_Work instruction_
Copy out all of the data word for word. Omit every picture.

Entries supplied Start Marker

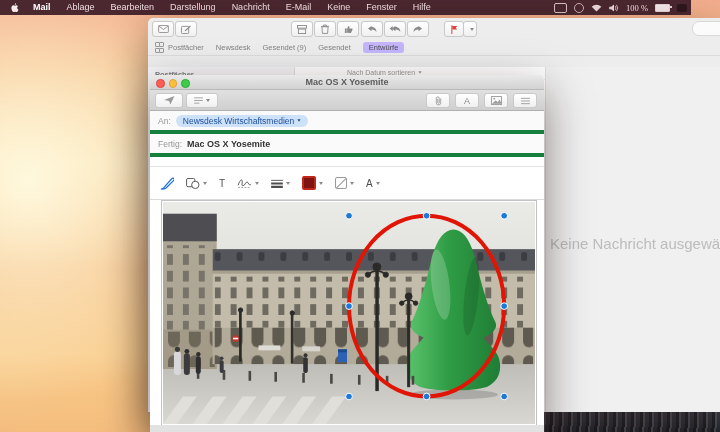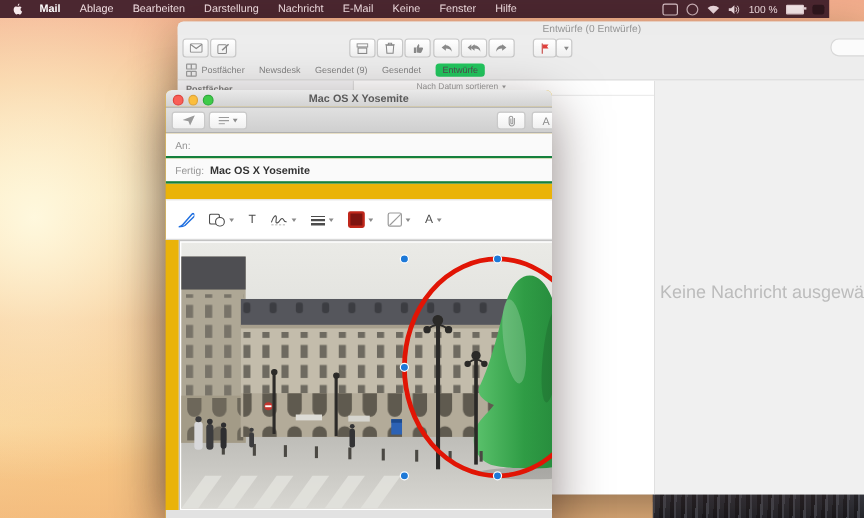"100 %" .st-ic { font-family: none -> Liberation Serif, serif }
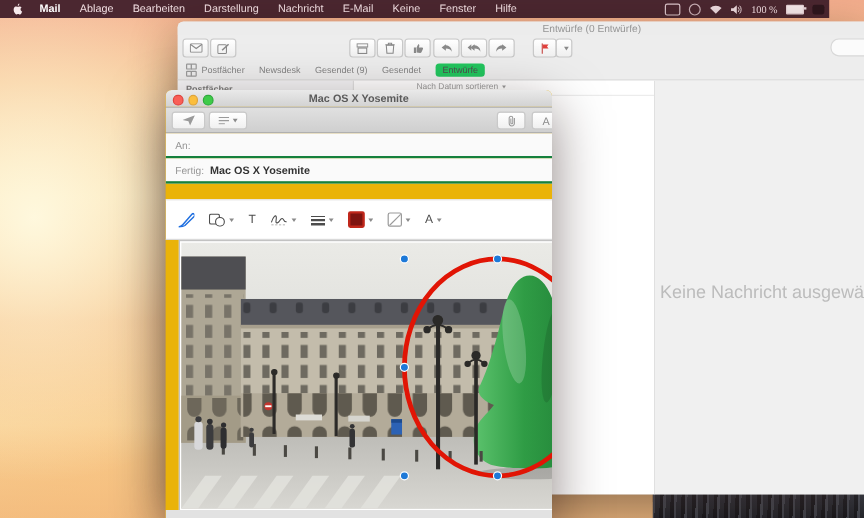"Entwürfe (0 Entwürfe)" div { html: <div> <span>Entwürfe (0 Entwürfe)</span> </div> -> none }
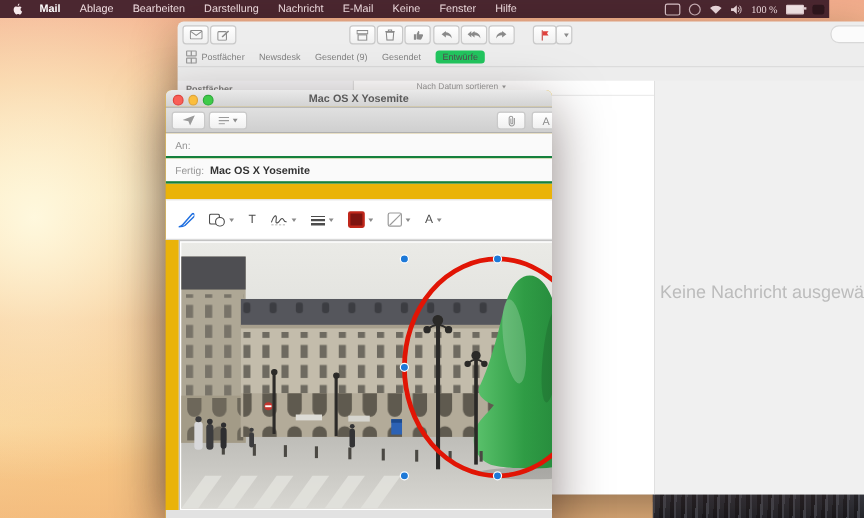"Entwürfe" .fav-selected { background: #22c55e -> #c4b5fd }
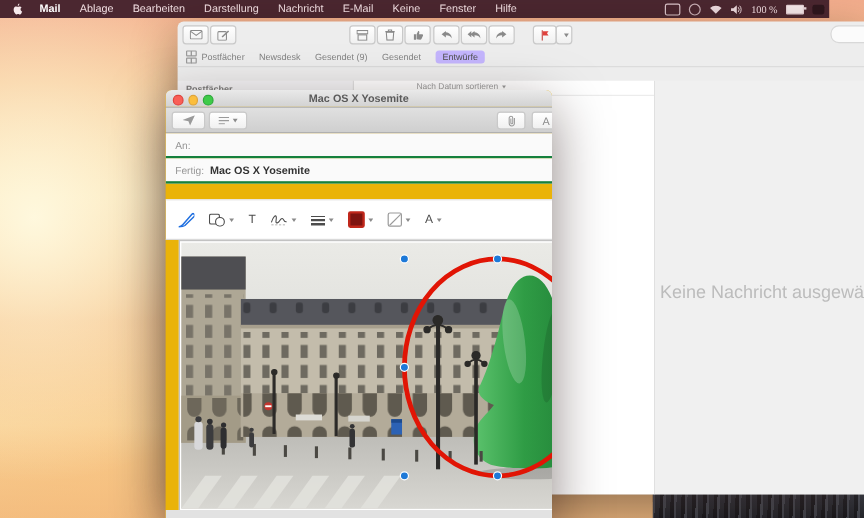"Mac OS X Yosemite" #compose { background: #eab308 -> #ffffff; left: 138px -> 150px; width: 322px -> 394px }
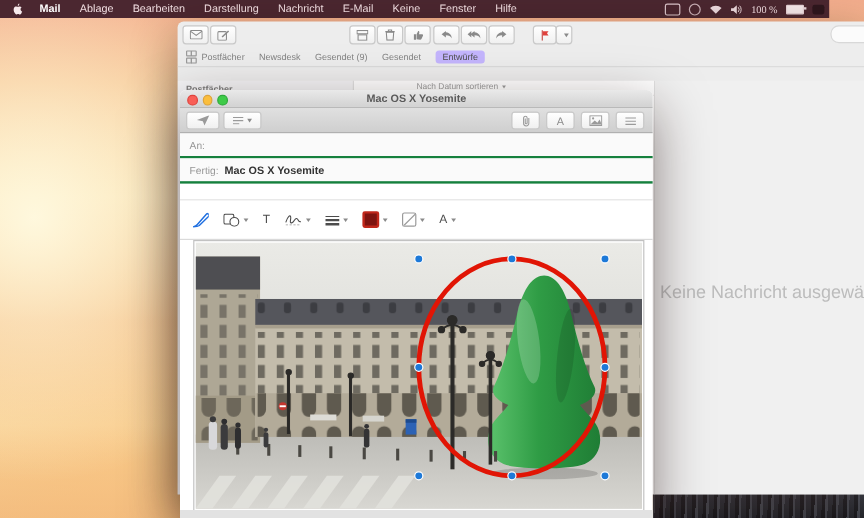"An:" #cw-fields .frow { border-bottom: 2px solid #15803d -> 4px solid #15803d }
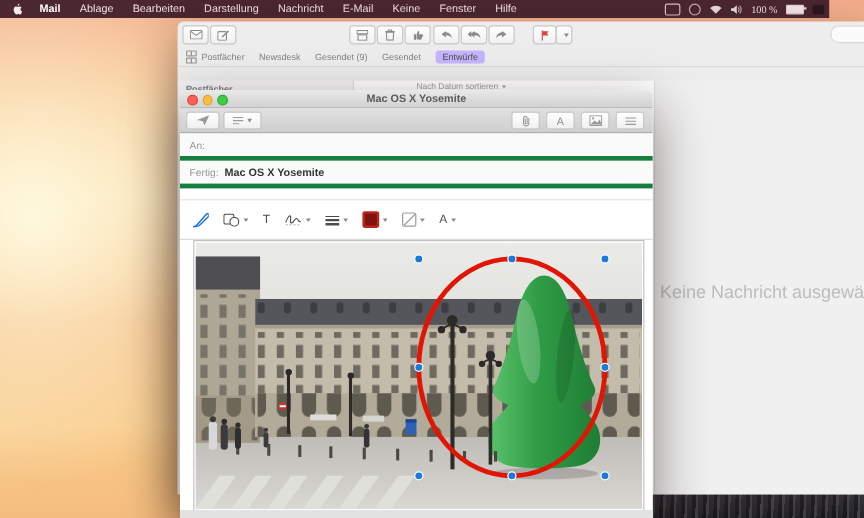"Newsdesk Wirtschaftsmedien" span.token { html: none -> <span> <span>Newsdesk Wirtschaftsmedien</span> <span></span> </span> }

Entries supplied End Marker

_Exercise answer_
"100 %" .st-ic { font-family: none -> Liberation Serif, serif }
"Entwürfe (0 Entwürfe)" div { html: <div> <span>Entwürfe (0 Entwürfe)</span> </div> -> none }
"Entwürfe" .fav-selected { background: #22c55e -> #c4b5fd }
"Mac OS X Yosemite" #compose { background: #eab308 -> #ffffff; left: 138px -> 150px; width: 322px -> 394px }
"An:" #cw-fields .frow { border-bottom: 2px solid #15803d -> 4px solid #15803d }
"Newsdesk Wirtschaftsmedien" span.token { html: none -> <span> <span>Newsdesk Wirtschaftsmedien</span> <span></span> </span> }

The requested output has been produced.